WHAT THIS TASK INVOLVES: From the entries below, return exactly the lines beginning at the one that contains "Updated with tests" and ending at the one that contains "- 2. Starts", both of them included, and only those lines.

DATA TO PROCESS:
========================================

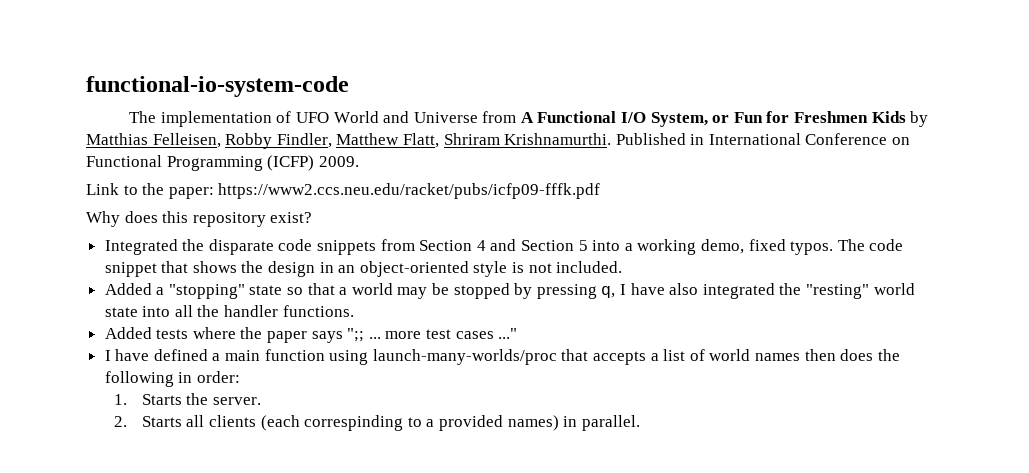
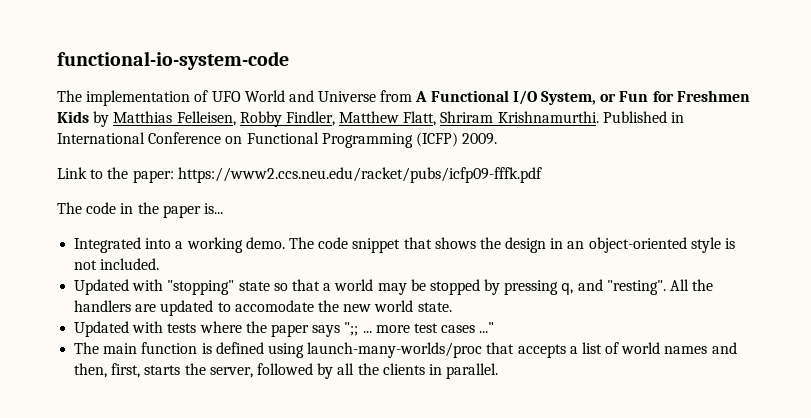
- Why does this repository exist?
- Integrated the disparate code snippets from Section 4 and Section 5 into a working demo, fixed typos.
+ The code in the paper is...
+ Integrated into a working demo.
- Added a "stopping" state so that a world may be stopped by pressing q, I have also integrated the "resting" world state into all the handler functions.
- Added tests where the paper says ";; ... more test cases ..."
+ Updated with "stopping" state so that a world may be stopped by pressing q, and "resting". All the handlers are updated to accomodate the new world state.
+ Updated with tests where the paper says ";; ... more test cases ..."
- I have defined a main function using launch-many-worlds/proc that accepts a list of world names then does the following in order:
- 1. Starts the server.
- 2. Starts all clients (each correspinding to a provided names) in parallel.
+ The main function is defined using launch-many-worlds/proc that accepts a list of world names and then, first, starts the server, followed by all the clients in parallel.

========================================

ANSWER SPACE:
+ Updated with tests where the paper says ";; ... more test cases ..."
- I have defined a main function using launch-many-worlds/proc that accepts a list of world names then does the following in order:
- 1. Starts the server.
- 2. Starts all clients (each correspinding to a provided names) in parallel.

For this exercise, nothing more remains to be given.